Hello,
I'm working on an Arduino based Ohm meter for a little instrument panel. I followed a tutorial some time back that gave a design like this:
This is the code:
//the LCD display
#include <Wire.h>
#include <LiquidCrystal_I2C.h>
LiquidCrystal_I2C lcd(0x27,20,4);
//for timing purposes to avoid delay()
unsigned long timer;
//resistor meter
int resistorPin = A0;
float R1 = 0;
float R2 = 0;
int v = 0;
float vin = 5; //it actually is!
float vout = 0;
float buffer = 0;
int voltOn = 2;
void setup(){
Serial.begin(9600);
pinMode(12, INPUT);
pinMode(11, INPUT);
pinMode(10, INPUT);
pinMode(9, OUTPUT);
digitalWrite(9, LOW);
pinMode(voltOn, OUTPUT);
pinMode(resistorPin, INPUT);
//Use external voltage reference
//analogReference(EXTERNAL); //Didn't work as well as NOT using it
lcd.init(); // initialize the lcd
lcd.backlight();
}
void loop(){
if (millis() - timer >= 1000UL){
timer = millis();
digitalWrite(voltOn, HIGH);
//start searching with 470000
//470000 (this worked better that 1M)
R1 = 470000;
pinMode(12, INPUT);
pinMode(11, INPUT);
pinMode(10, INPUT);
pinMode(9, OUTPUT);
digitalWrite(9, LOW);
v = analogRead(resistorPin);
buffer = v * vin;
vout = (buffer)/1023;
R2 = (vout*R1)/(vin-vout);
if (R2 > 100000 && R2 < 2000000){
if (R2 > 1000000){
R2 = R2/1000000;
clearLine(1);
lcd.print(R2);
lcd.print("M");
lcd.print(char(244));
}
else{
R2 = R2/1000;
clearLine(1);
lcd.print(R2);
lcd.print("K");
lcd.print(char(244));
}
return;
}
else{
//100000
R1 = 100000;
pinMode(12, INPUT);
pinMode(11, INPUT);
pinMode(10, OUTPUT);
pinMode(9, INPUT);
digitalWrite(10, LOW);
v = analogRead(resistorPin);
buffer = v * vin;
vout = (buffer)/1023;
R2 = (vout*R1)/(vin-vout);
if (R2 > 10000 && R2 < 100000){
R2 = R2/1000;
clearLine(1);
lcd.print(R2);
lcd.print("K");
lcd.print(char(244));
return;
}
else{
//10000
R1 = 10000;
pinMode(12, INPUT);
pinMode(11, OUTPUT);
pinMode(10, INPUT);
pinMode(9, INPUT);
digitalWrite(11, LOW);
v = analogRead(resistorPin);
buffer = v * vin;
vout = (buffer)/1023;
R2 = (vout*R1)/(vin-vout);
if (R2 > 1000 && R2 < 10000){
R2 = R2/1000;
clearLine(1);
lcd.print(R2);
lcd.print("K");
lcd.print(char(244));
return;
}
else{
//1000
R1 = 1000;
pinMode(12, OUTPUT);
pinMode(11, INPUT);
pinMode(10, INPUT);
pinMode(9, INPUT);
digitalWrite(12, LOW);
v = analogRead(resistorPin);
buffer = v * vin;
vout = (buffer)/1023;
R2 = (vout*R1)/(vin-vout);
if (R2 > 0 && R2 < 1000){
if (R2 > 1000){
R2 = R2/1000;
clearLine(1);
lcd.print(R2);
lcd.print("K");
lcd.print(char(244));
}
else{
clearLine(1);
lcd.print(R2);
lcd.print(char(244));
return;
}
}
else{
clearLine(1);
lcd.print("Insert resistor");
return;
}
}
}
}
}
}
void clearLine(int line){
lcd.setCursor(0,line);
lcd.print(" ");
lcd.setCursor(0,line);
}
The only way this circuit seems to work is by alternately setting the correct known resistors to HIGH (and the unused to INPUT) and replacing D2 with ground.

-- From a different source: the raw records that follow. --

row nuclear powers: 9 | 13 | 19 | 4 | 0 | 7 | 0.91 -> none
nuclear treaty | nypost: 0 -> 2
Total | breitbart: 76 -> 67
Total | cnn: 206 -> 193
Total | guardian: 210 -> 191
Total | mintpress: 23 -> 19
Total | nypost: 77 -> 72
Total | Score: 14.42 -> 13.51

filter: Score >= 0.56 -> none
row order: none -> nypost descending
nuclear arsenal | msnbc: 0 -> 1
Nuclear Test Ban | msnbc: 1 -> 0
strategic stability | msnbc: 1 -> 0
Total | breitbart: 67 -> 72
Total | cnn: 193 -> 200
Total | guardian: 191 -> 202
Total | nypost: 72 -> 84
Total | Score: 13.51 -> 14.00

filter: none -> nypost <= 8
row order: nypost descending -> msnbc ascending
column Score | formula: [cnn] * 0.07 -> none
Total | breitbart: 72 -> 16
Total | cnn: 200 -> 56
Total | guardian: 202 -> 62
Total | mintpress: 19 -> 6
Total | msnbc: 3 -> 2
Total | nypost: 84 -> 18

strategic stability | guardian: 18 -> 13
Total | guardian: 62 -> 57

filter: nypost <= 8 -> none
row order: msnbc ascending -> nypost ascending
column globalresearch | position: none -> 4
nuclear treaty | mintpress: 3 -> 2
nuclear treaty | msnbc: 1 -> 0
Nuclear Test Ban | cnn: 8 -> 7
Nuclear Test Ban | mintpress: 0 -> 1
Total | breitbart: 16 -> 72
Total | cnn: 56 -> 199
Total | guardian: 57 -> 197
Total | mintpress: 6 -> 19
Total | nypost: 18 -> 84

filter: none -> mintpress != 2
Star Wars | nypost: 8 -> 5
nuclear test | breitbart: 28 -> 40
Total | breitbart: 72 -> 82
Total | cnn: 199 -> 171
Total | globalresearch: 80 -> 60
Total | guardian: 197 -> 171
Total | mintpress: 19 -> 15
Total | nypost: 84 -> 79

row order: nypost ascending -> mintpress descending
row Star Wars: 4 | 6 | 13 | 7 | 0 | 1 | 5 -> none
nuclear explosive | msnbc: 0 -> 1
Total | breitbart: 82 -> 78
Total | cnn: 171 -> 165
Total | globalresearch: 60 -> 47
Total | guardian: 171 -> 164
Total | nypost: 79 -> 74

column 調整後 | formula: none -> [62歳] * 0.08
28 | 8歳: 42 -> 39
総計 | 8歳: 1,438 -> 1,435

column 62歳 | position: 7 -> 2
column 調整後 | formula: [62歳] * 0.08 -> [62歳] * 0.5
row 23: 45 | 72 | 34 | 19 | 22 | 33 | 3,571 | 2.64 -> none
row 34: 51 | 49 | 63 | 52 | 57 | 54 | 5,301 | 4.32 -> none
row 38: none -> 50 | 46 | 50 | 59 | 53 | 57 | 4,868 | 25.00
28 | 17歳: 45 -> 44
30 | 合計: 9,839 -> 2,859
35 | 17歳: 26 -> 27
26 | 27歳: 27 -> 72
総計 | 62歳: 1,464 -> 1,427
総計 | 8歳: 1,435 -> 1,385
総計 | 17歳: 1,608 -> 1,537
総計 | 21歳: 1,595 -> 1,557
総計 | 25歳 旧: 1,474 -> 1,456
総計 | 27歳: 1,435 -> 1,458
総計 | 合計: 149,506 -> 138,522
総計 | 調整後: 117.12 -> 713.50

I can't replace D2 with ground as The terminal D2 is wired to will be using other connections later that are planned but not yet implemented. I figured I could turn off D2 by setting it to INPUT. Unfortunately The way it stands above it isn't even close to accurate. As I said, replacing D2 with a ground connecting during testing does give extremely close results but I was hoping I wouldn't have to do that. Any thoughts? Is there any substance to this design?